I finally understood that those moments of feeling great but out of control stemmed from the fact that I was hypomanic and not fully able to make healthy decisions. I understood that the depression wasn’t my fault, but my brain’s natural inclination. Knowledge is power, and now I am not just OK but healthy and happy and living a life to its fullest.
To keep doing what I love to do I knew that I had to take my mental health seriously
At 19 God called me into the wonderful world of youth work. I knew that I wanted to be the best youth worker I could be, so I did a degree and – despite the challenges of ill health and many other things – I made it through. I’ve worked for churches, councils and charities, in urban and rural areas, and with young people from all walks of life. With every new experience I love what I do more. I’ve also found God calling me and thus refining my skills to focus on emotional and mental wellbeing in young people.
But youth work is demanding and burnout rates are high. Imagine the burnout rate when your brain is wonky and depression is your baseline. To keep doing what I love to do I knew that I had to take my mental health seriously, to take responsibility, to learn to ask for help, to notice what was triggering and what was life-giving. I had to learn my legal rights, as I now qualify as a disabled person, and to take my relationship with God seriously, recognising that doctors and medication are a gift from him.
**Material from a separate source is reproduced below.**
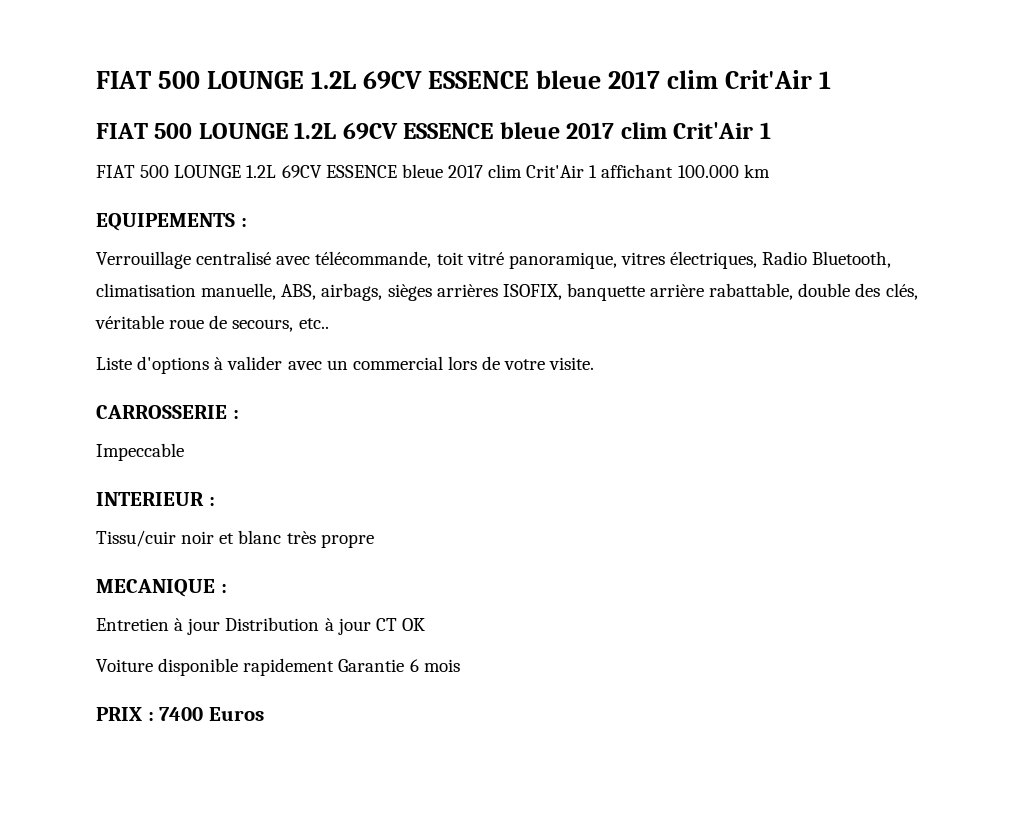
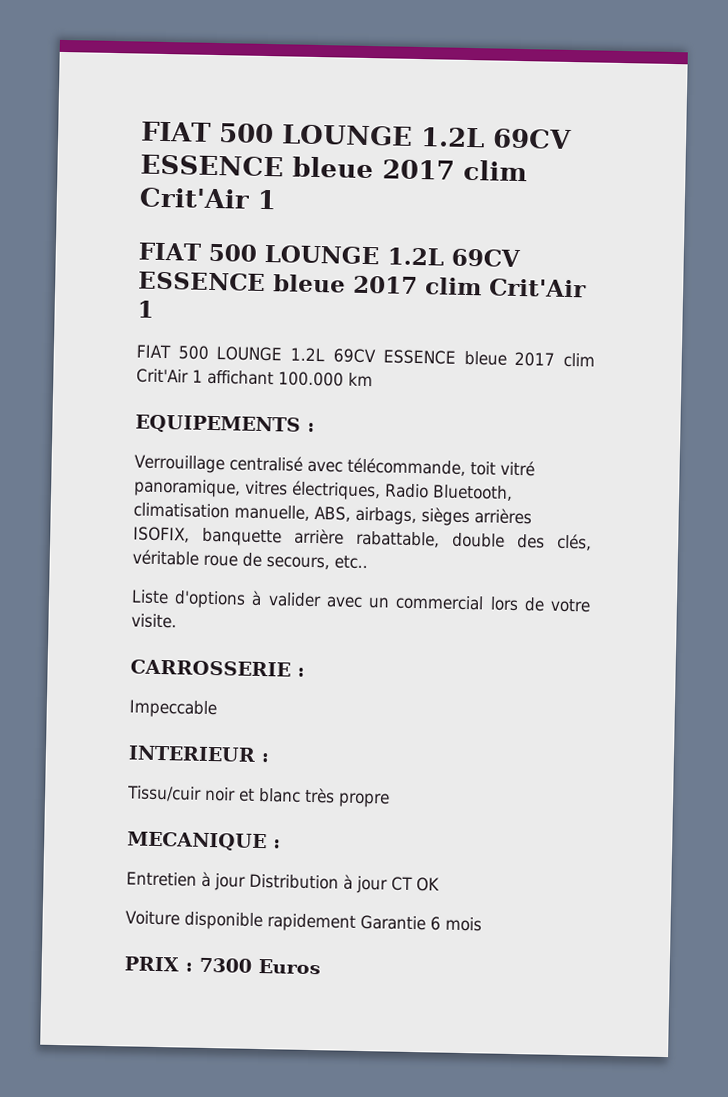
- PRIX : 7400 Euros
+ PRIX : 7300 Euros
It hasn’t always been easy balancing these things. I’m the kind of person who goes above and beyond, and has a really hard time saying no or sticking to my hours (good supervision has helped with that). Pushing myself too hard is certainly not something that will keep me healthy. But I think I’ve found a good balance now. I learned some lessons the hard way, but thankfully I have learned them.
In April this year I became unwell again. My brain went up and then it came crashing down, because that’s what my brain does. There was no reason or trigger. I have an amazing life, a great husband, a great job, a great church, great friends and a great community around me, but my brain just decided to do what it sometimes does.
The moment I knew I was unwell I contacted my boss and a few other essential people at work to tell them what was going on. I updated them daily and made the choice to tell my whole team. I took time off from doing face-to-face work and focused on getting better. There were days when I was in the office and all I could manage was writing a to-do list, or a shopping list for Soul Survivor. I had to take more medication than normal, have regular meetings with the mental health team, and prioritise eating well and exercising.
It was tough making those decisions, but I knew if I wanted to be doing this I had to be realistic about what I could do. Thankfully, I had great support from my work, though this hasn’t always been the case. I have had employers ask me if I can do the job or whether they need to start thinking about alternatives. I’ve had people tell me I’m not emotionally strong enough and other unhelpful things.
Being bipolar is a medical condition, like asthma (which I also have). It gives me a unique view of the world, of God and faith and of how others struggle. Being bipolar also makes me a better person, Christian and youth worker.
Jesus came to give us life, and life in its fullness. Shame doesn’t play into that desire for our lives. It’s something I choose not to be ashamed of. I find God in the despair I experience and in the extreme joy, but most importantly I find God in the support and love of those people around me.
Medication and medical intervention, honesty and vulnerability, assurance in who I am and what I can do, having people around me who love me but aren’t afraid to ask questions about how I’m doing, knowing when to take some time off… all these things and more are how I function and flourish as a youth worker.